2019-2024 meeting of the Botswana National Assembly

The 12th Parliament of Botswana was the meeting of the National Assembly, the unicameral legislature of the Parliament of Botswana, with the membership determined by the results of the general election held on 23 October 2019. The legislature convened for the first time on 5 November 2019 and was dissolved on the 5th of September 2024.

==Election==

The 65 members of the National Assembly consist of 57 MPs elected in single-member constituencies elected by first-past-the-post, six members appointed by the governing party, and two ex-officio members being the President and Speaker.

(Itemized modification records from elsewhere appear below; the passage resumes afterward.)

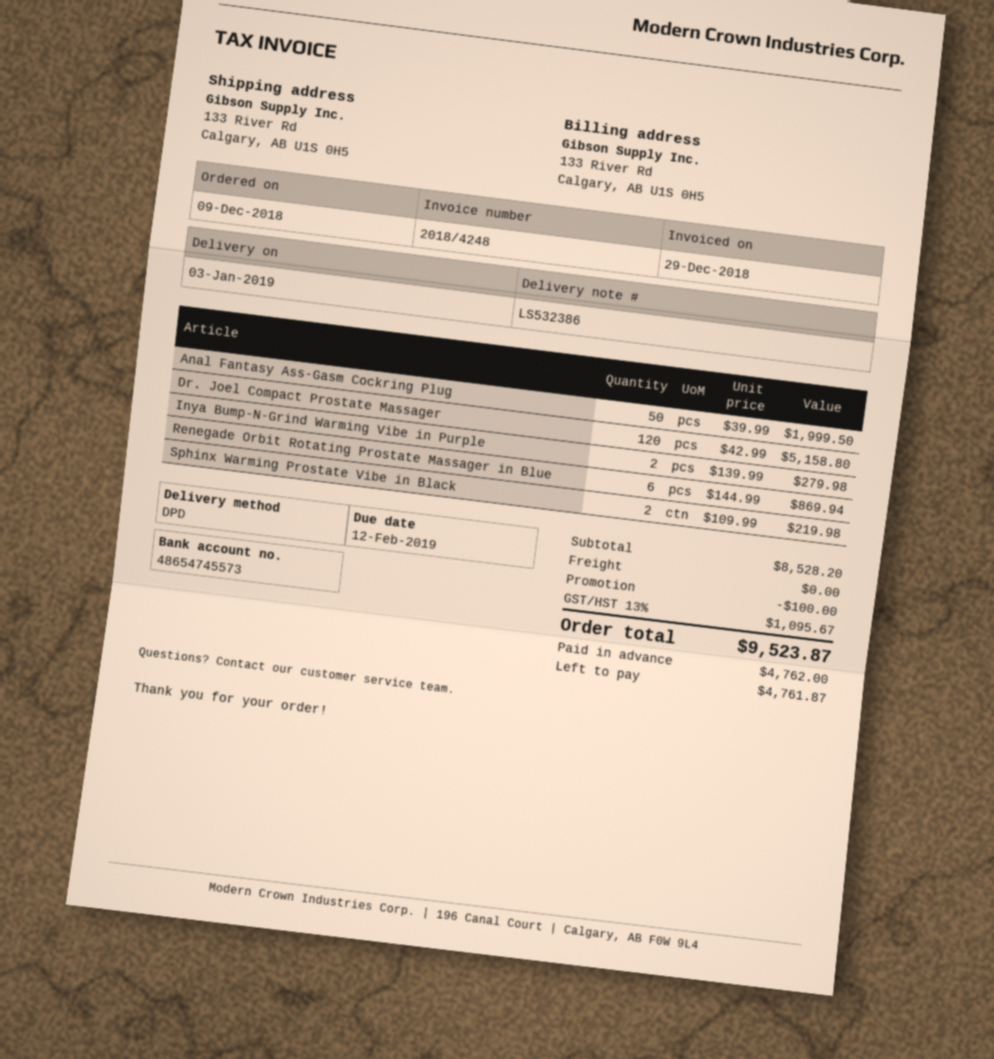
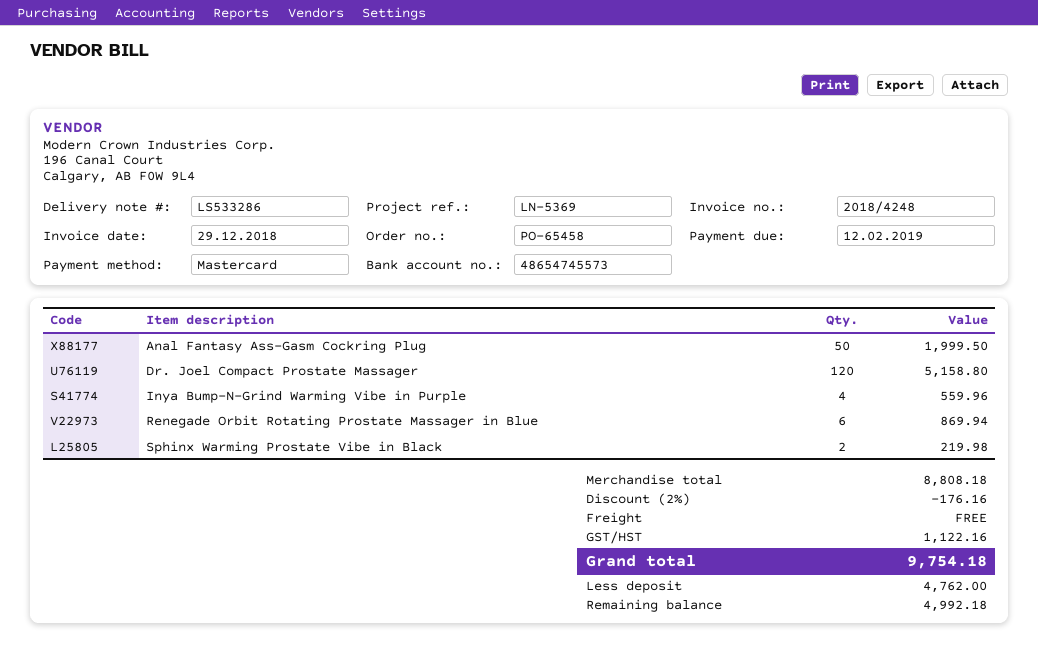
delivery note number: LS532386 -> LS533286
Inya Bump-N-Grind Warming Vibe in Purple: 2 for 279.98 -> 4 for 559.96
subtotal: 8528.20 -> 8808.18
discount: 100.00 -> 176.16
tax: 1095.67 -> 1122.16
total: 9523.87 -> 9754.18
balance: 4761.87 -> 4992.18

The 2019 Botswana general election was held on 23 October 2019. It saw the Botswana Democratic Party (BDP) retain its legislative majority.

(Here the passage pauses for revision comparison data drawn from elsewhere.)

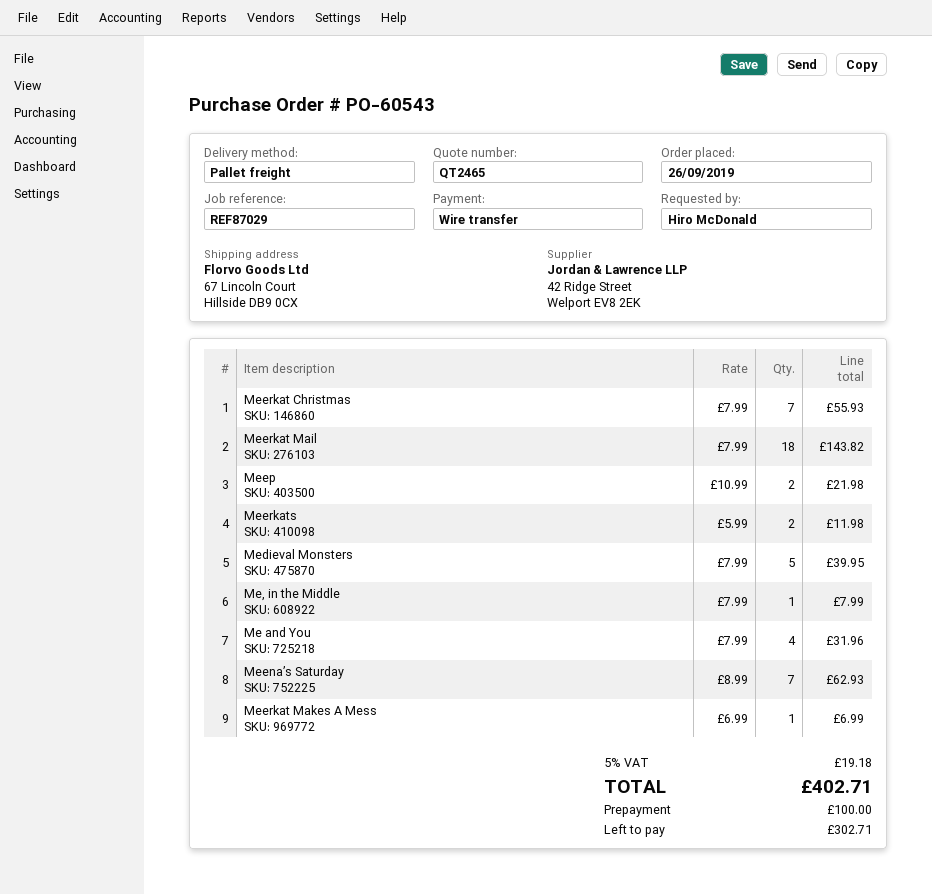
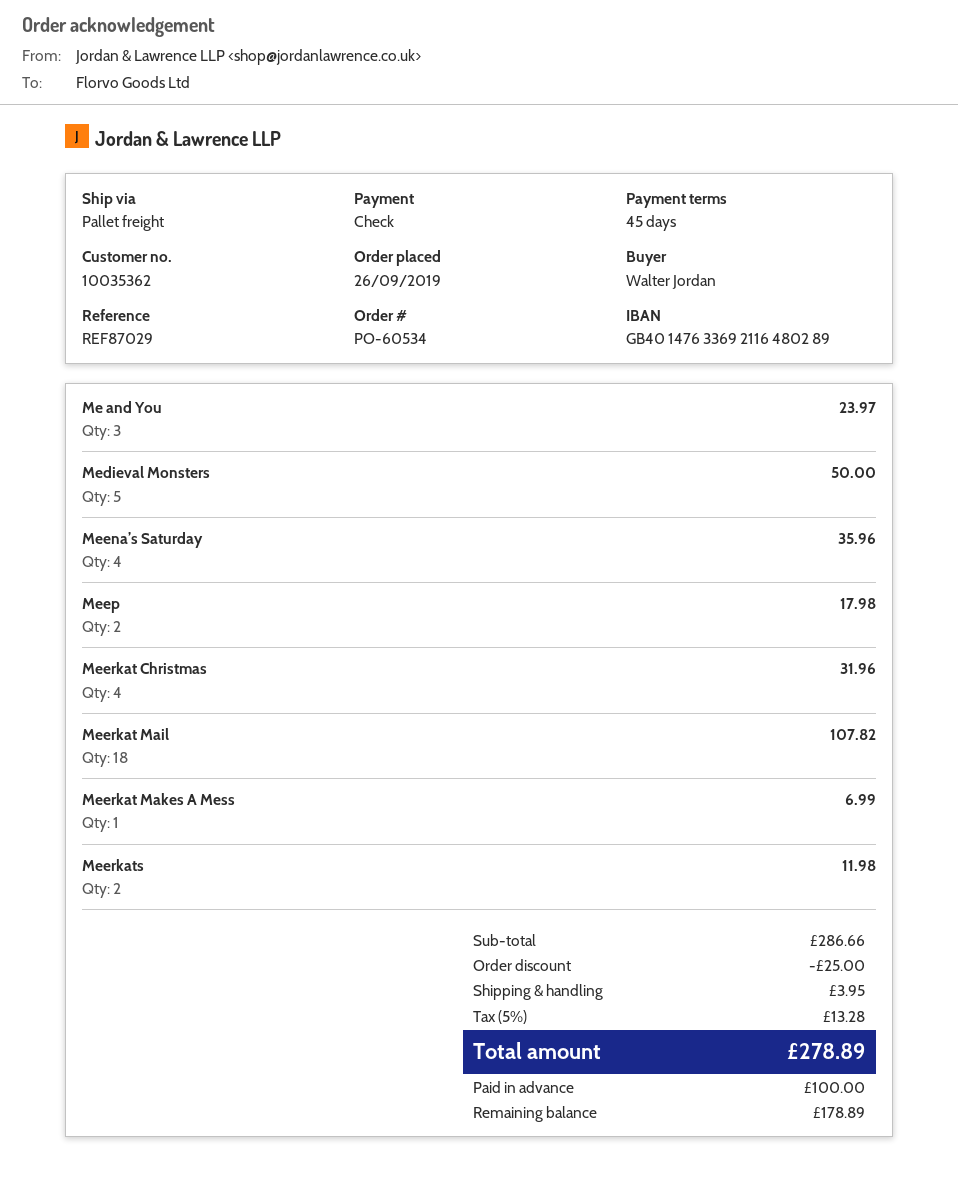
order number: PO-60543 -> PO-60534
ordered by: Hiro McDonald -> Walter Jordan
payment method: bank transfer -> cheque
Meerkat Christmas: 7 for 55.93 -> 4 for 31.96
Meerkat Mail: 18 for 143.82 -> 18 for 107.82
Meep: 2 for 21.98 -> 2 for 17.98
Medieval Monsters: 5 for 39.95 -> 5 for 50.00
Me, in the Middle: 1 for 7.99 -> none
Me and You: 4 for 31.96 -> 3 for 23.97
Meena’s Saturday: 7 for 62.93 -> 4 for 35.96
discount: none -> 25.00
shipping: none -> 3.95
tax: 5% = 19.18 -> 5% = 13.28
total: 402.71 -> 278.89
balance: 302.71 -> 178.89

| Party or alliance |  |  |  | Votes | % | Seats | +/– |
|  | Botswana Democratic Party |  |  | 406,561 | 52.65 | 38 | +1 |
|  | Umbrella for Democratic Change |  | Botswana National Front | 148,122 | 19.18 | 4 | –4 |
|  | Botswana Congress Party | 112,479 | 14.57 | 11 | +8 |
|  | Botswana People's Party | 16,470 | 2.13 | 0 | 0 |
| Total |  | 277,071 | 35.88 | 15 | –3 |
|  | Botswana Patriotic Front |  |  | 34,068 | 4.41 | 3 | New |
|  | Alliance for Progressives |  |  | 39,561 | 5.12 | 1 | New |
|  | Botswana Movement for Democracy |  |  | 2,058 | 0.27 | 0 | –9 |
|  | Real Alternative Party |  |  | 145 | 0.02 | 0 | New |
|  | Independents |  |  | 12,694 | 1.64 | 0 | 0 |
| Appointed and ex officio members |  |  |  |  |  | 8 | +2 |
| Total |  |  |  | 772,158 | 100.00 | 65 | 0 |
| Valid votes |  |  |  | 772,158 | 99.21 |  |  |
| Invalid/blank votes |  |  |  | 6,185 | 0.79 |  |  |
| Total votes |  |  |  | 778,343 | 100.00 |  |  |
| Registered voters/turnout |  |  |  | 925,478 | 84.10 |  |  |
Source: IEC

==Seat distribution==

The table below lists the distribution of the 57 seats as they appeared after the 2019 election, along with the distribution at dissolution.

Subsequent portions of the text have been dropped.